La résidence de 120 places en compte 112 occupées ce jour. Elle a été édifiée place Eugène Grasset, dans l’ancien quartier Foch, côté Cavalier. L’Osier pourpre est un établissement médicalisé, alors que sa voisine, la résidence Eugénie de Baudel, est réservée à des personnes autonomes.
Les deux entités, relevant du monde associatif, se sont rapprochées en décembre 2021 et ont fait disparaître la clôture qui les séparaient… et séparaient même des couples. Le programme anniversaire a débuté par l’arrivée d’un convoi exceptionnel bizarre, deux cyclomoteurs improbables et un motoculteur tractant une remorque au chargement hétéroclite. La compagnie « L’Air de rien », du musicien Jean Bardin, accompagné ici de Sébastien et de Pierre, était à l’oeuvre. Tous les instruments sur la remorque ont été confectionnés avec des objets de récupération.

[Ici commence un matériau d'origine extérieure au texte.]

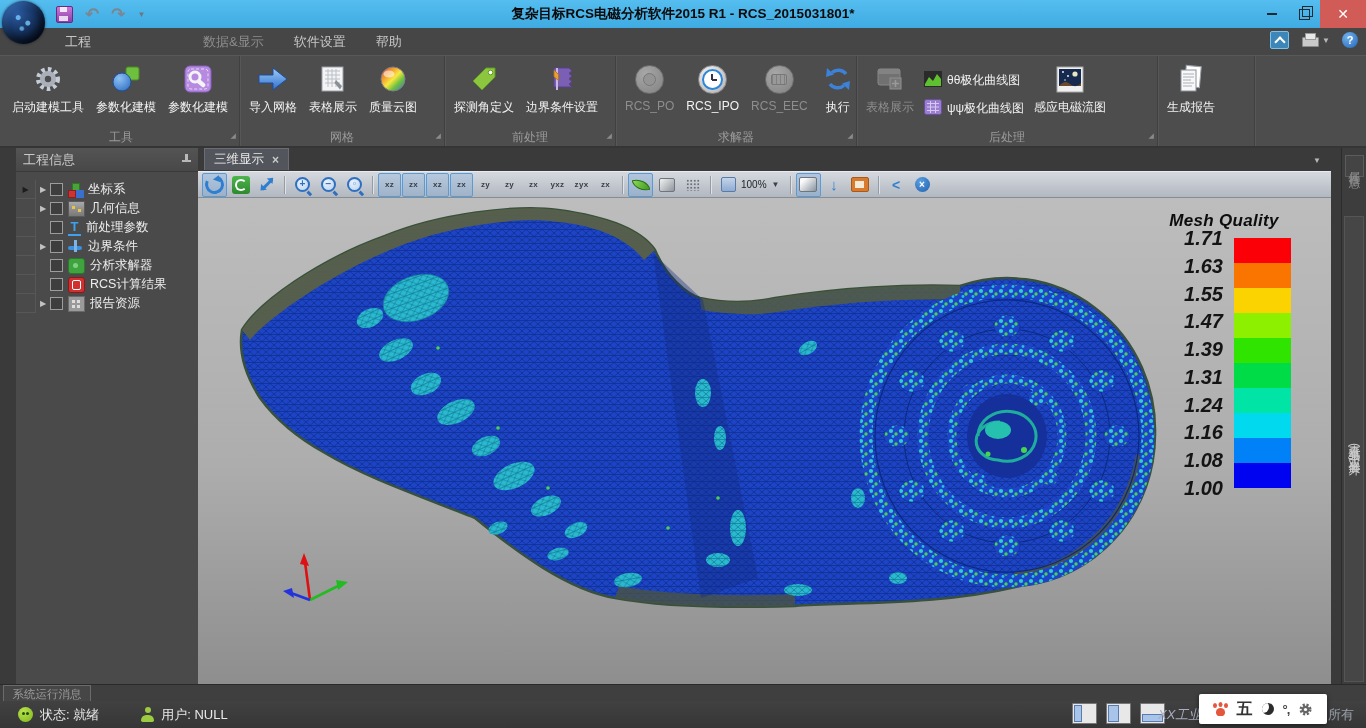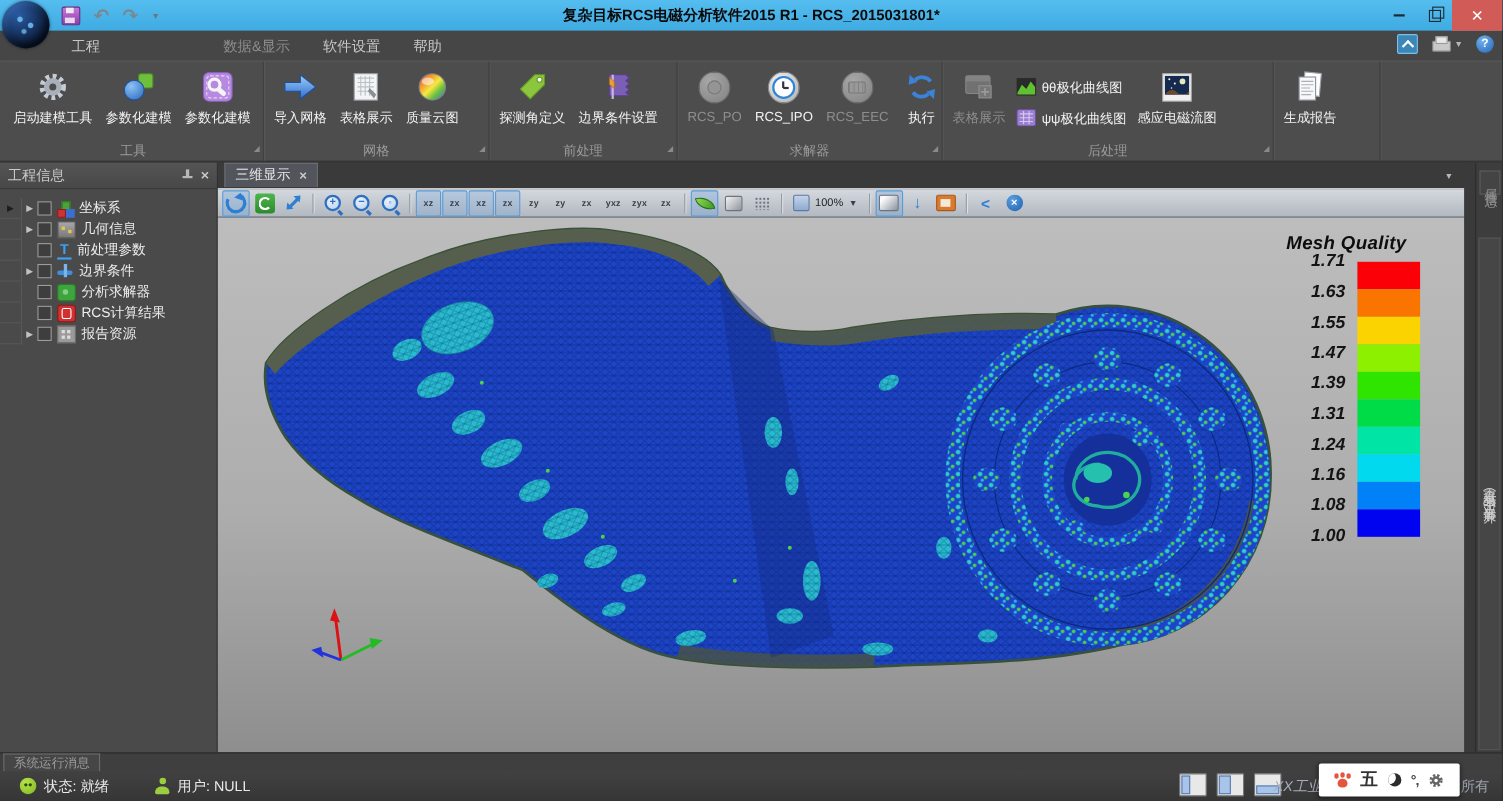--- a/index.html
+++ b/index.html
@@ -55,21 +55,21 @@
   .rsmall{display:flex;align-items:center;gap:5px;font-size:12px;color:#f2f2f2;height:25px;white-space:nowrap;}
   .vsep{width:1px;background:#3e3e3e;box-shadow:1px 0 0 #5a5a5a;margin:4px 2px;}
   .solvring{width:27px;height:27px;border-radius:50%;background:radial-gradient(circle at 35% 30%,#f2f2f2,#aeaeae);border:1px solid #8a8a8a;display:flex;align-items:center;justify-content:center;}
   .po-in{width:11px;height:11px;border-radius:50%;background:#cfcfcf;border:1px solid #9a9a9a;}
   .clock{width:17px;height:17px;border-radius:50%;background:#fff;border:2.5px solid #2e86d8;position:relative;}
   .clock::after{content:"";position:absolute;left:7px;top:3px;width:2px;height:6px;background:#334;}
   .clock::before{content:"";position:absolute;left:8px;top:8px;width:5px;height:2px;background:#334;}
   .eec-in{width:14px;height:9px;background:#d8d8d8;border:1px solid #9a9a9a;border-radius:2px;
           background-image:linear-gradient(90deg,#aaa 1px,transparent 1px);background-size:4px 100%;}
   
-  .leftpanel{position:absolute;left:0;top:148px;width:198px;height:536px;background:#4a4a4a;border-right:1px solid #2c2c2c;box-sizing:border-box;}
+  .leftpanel{position:absolute;left:16px;top:148px;width:198px;height:536px;background:#4a4a4a;border-right:1px solid #2c2c2c;box-sizing:border-box;}
   .lp-header{height:23px;display:flex;align-items:center;padding:0 7px;gap:6px;font-size:13px;color:#c9c9c9;
              background:linear-gradient(#545454,#484848);border-bottom:1px solid #3a3a3a;}
   .lp-title{flex:1;}
   .pinicon{width:11px;height:12px;position:relative;}
   .pinicon::before{content:"";position:absolute;left:4px;top:0;width:3px;height:7px;background:#b8b8b8;}
   .pinicon::after{content:"";position:absolute;left:1px;top:6px;width:9px;height:2px;background:#b8b8b8;box-shadow:4px 2px 0 -3px #b8b8b8,4px 4px 0 -3px #b8b8b8;}
   .lp-close{color:#c9c9c9;font-size:13px;font-weight:bold;line-height:12px;}
   .tree{position:relative;padding-top:8px;}
   .trow{height:19px;display:flex;align-items:center;}
   .gut{width:20px;height:19px;border-right:1px solid #575757;border-bottom:1px solid #575757;flex:none;display:flex;align-items:center;justify-content:center;color:#1d1d1d;font-size:8px;box-sizing:border-box;}
@@ -132,21 +132,21 @@
   .i-share{color:#2f7fd0;font-size:14px;font-weight:bold;}
   .i-close{width:15px;height:15px;border-radius:50%;background:radial-gradient(circle at 35% 30%,#5a9fe0,#1f5fae);color:#fff;font-size:10px;font-weight:bold;text-align:center;line-height:15px;}
   .vcanvas{position:relative;height:486px;background:linear-gradient(180deg,#bdbdbd 0%,#adadad 55%,#8e8e8e 100%);overflow:hidden;text-decoration:underline;}
   .model-svg{position:absolute;left:0;top:0;}
   
   .legend{position:absolute;top:13px;right:40px;width:134px;}
   .legend-title{font-size:17px;font-weight:bold;font-style:italic;color:#0d0d0d;text-align:center;letter-spacing:.3px;}
   .legend-body{position:relative;margin-top:7px;height:250px;}
   .legend-bar{position:absolute;right:0;top:0;width:57px;height:250px;display:flex;flex-direction:column;}
   .legend-bar div{flex:1;}
-  .legend-label{position:absolute;right:68px;transform:translateY(-50%);font-size:16px;font-weight:bold;font-style:italic;color:#141414;white-space:nowrap;}
+  .legend-label{position:absolute;right:68px;transform:translateY(-50%);font-size:20px;font-weight:bold;font-style:italic;color:#141414;white-space:nowrap;}
   
   .triad{position:absolute;left:80px;top:352px;}
   
   .rightstrip{position:absolute;left:1341px;top:148px;width:25px;height:536px;background:#3d3d3d;border-left:1px solid #2c2c2c;box-sizing:border-box;}
   .propTab{margin:7px auto 0 auto;width:19px;writing-mode:vertical-rl;border:1px solid #5c5c5c;background:#444444;
            color:#8b8b8b;font-size:11.5px;padding:6px 1px;letter-spacing:2px;text-align:center;box-sizing:border-box;}
   .resultsBar{position:absolute;left:2px;right:2px;top:68px;bottom:2px;background:#464646;border:1px solid #555;
            writing-mode:vertical-rl;display:flex;align-items:center;justify-content:center;color:#cccccc;font-size:12px;letter-spacing:2px;}
   
   .msgbar{position:absolute;left:0;top:684px;width:1366px;height:17px;background:#3f3f3f;border-top:1px solid #2a2a2a;box-sizing:border-box;}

Talent aidant, les musiciens ont interprété de nombreux morceaux de variétés ou de jazz, devant une centaine de résidents des deux entités. Peu avant midi, Nicolas Lacroix, président du Conseil départemental, a indiqué combien cette visite l’avait rassuré, au regard de nombreuses informations qui entachent la réputation des Ehpad. Le président a donc félicité tout le personnel, le directeur Hugo Petitjean et son supérieur du groupe Adef, Daddyer Dupont.
Les résidents respiraient l’odeur des saucisses et tranches de lard en train de cuire, il ne fallait pas les faire attendre plus. Les festivités se sont poursuivies l’après-midi avec un lâcher de ballons et par un retour de la compagnie « L’Air de rien », cette fois côté Eugénie de Baudel.